- **ACTIVITY**
Give the number of lines in the entries that contain "shipping". State only the count.

Excerpts from a dataset
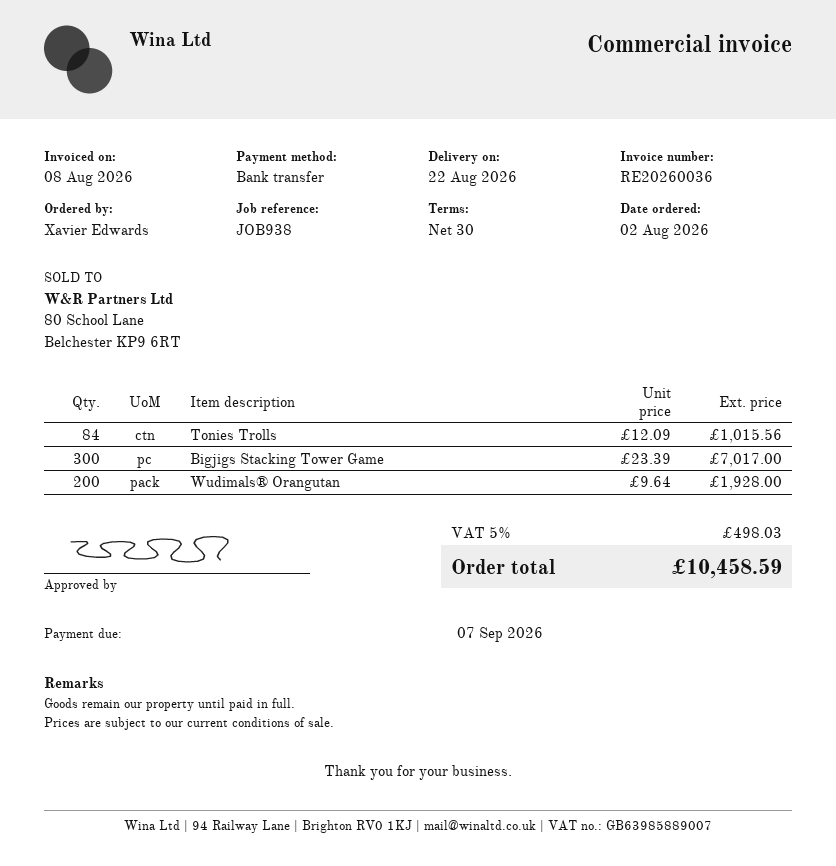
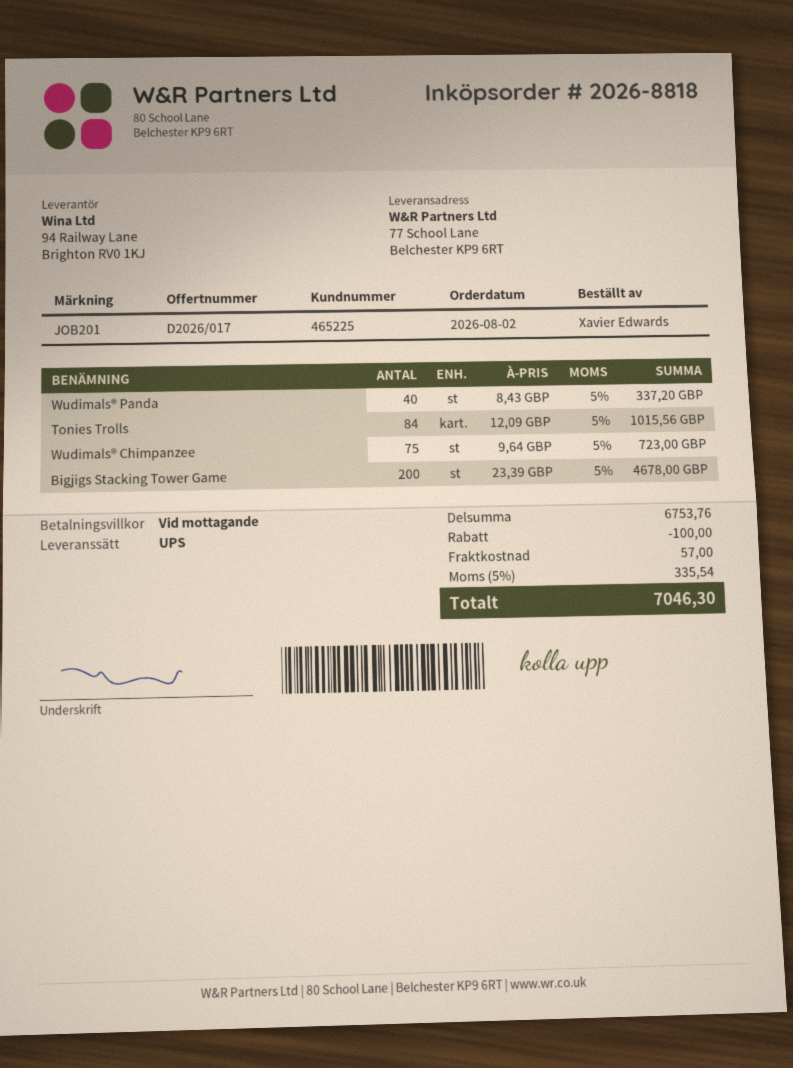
payment terms: 30 days -> on receipt
reference: JOB938 -> JOB201
Bigjigs Stacking Tower Game: 300 x 23.39 = 7017.00 -> 200 x 23.39 = 4678.00
Wudimals® Orangutan: 200 x 9.64 = 1928.00 -> none
Wudimals® Panda: none -> 40 x 8.43 = 337.20
Wudimals® Chimpanzee: none -> 75 x 9.64 = 723.00
discount: none -> 100.00
shipping: none -> 57.00
tax: 5% = 498.03 -> 5% = 335.54
total: 10458.59 -> 7046.30

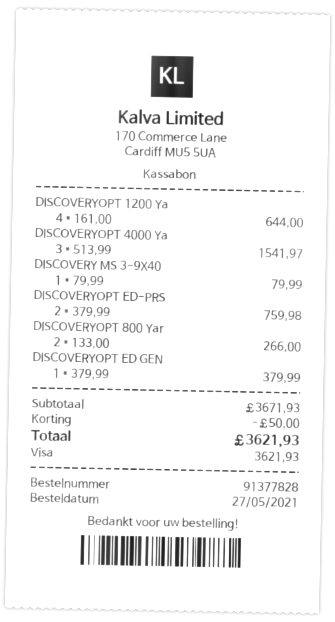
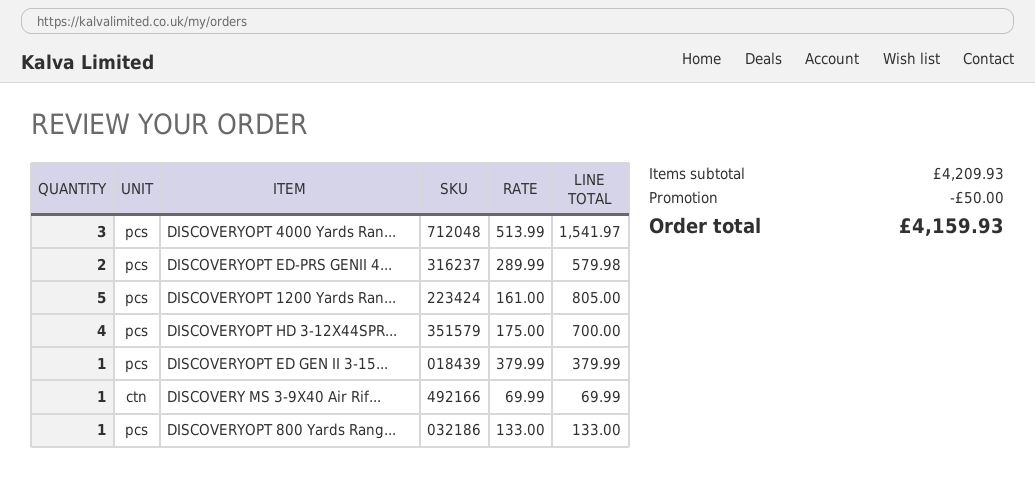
DISCOVERYOPT 1200 Ya: 4 x 161.00 = 644.00 -> 5 x 161.00 = 805.00
DISCOVERY MS 3-9X40: 1 x 79.99 = 79.99 -> 1 x 69.99 = 69.99
DISCOVERYOPT ED-PRS: 2 x 379.99 = 759.98 -> 2 x 289.99 = 579.98
DISCOVERYOPT 800 Yar: 2 x 133.00 = 266.00 -> 1 x 133.00 = 133.00
DISCOVERYOPT HD 3-12X44SPR...: none -> 4 x 175.00 = 700.00
subtotal: 3671.93 -> 4209.93
total: 3621.93 -> 4159.93

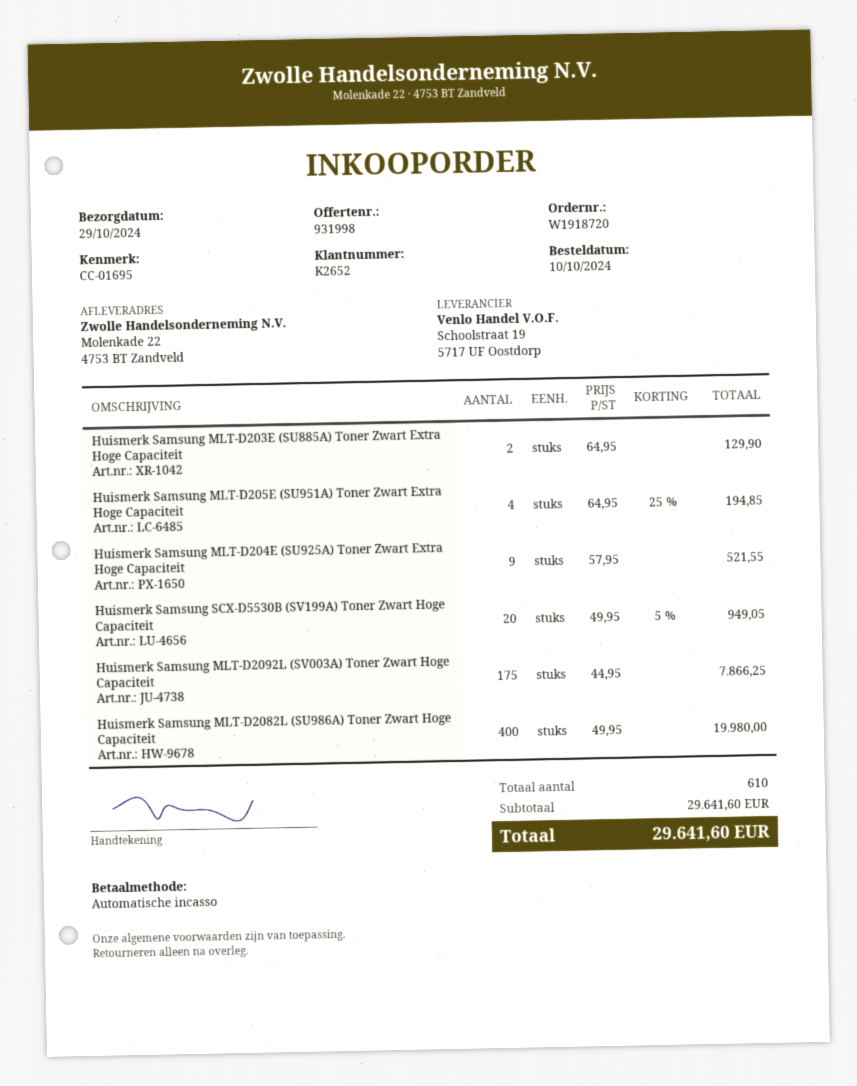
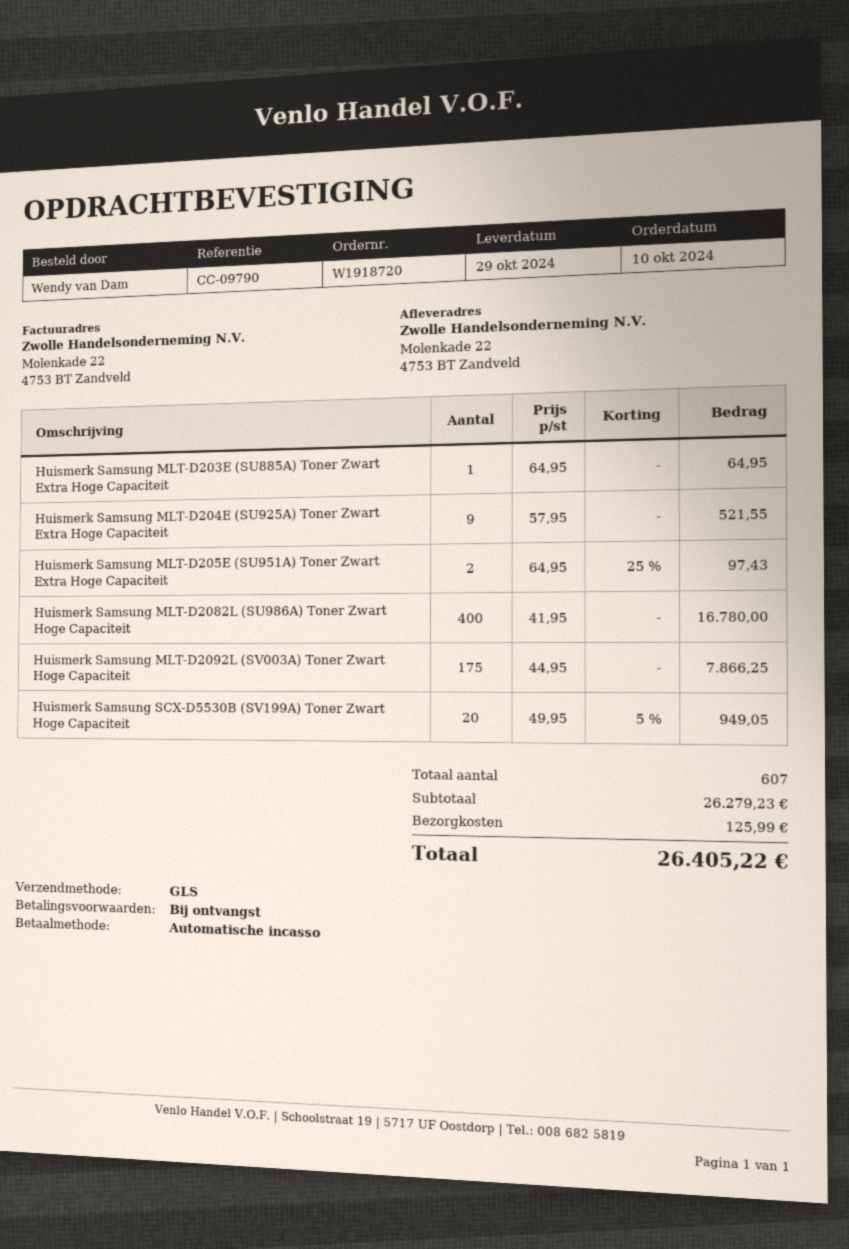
reference: CC-01695 -> CC-09790
Huismerk Samsung MLT-D203E (SU885A) Toner Zwart Extra Hoge Capaciteit: 2 x 64.95 = 129.90 -> 1 x 64.95 = 64.95
Huismerk Samsung MLT-D205E (SU951A) Toner Zwart Extra Hoge Capaciteit: 4 x 64.95 - 25% = 194.85 -> 2 x 64.95 - 25% = 97.43
Huismerk Samsung MLT-D2082L (SU986A) Toner Zwart Hoge Capaciteit: 400 x 49.95 = 19980.00 -> 400 x 41.95 = 16780.00
total quantity: 610 -> 607
subtotal: 29641.60 -> 26279.23
shipping: none -> 125.99
total: 29641.60 -> 26405.22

- **TASK SOLUTION**
2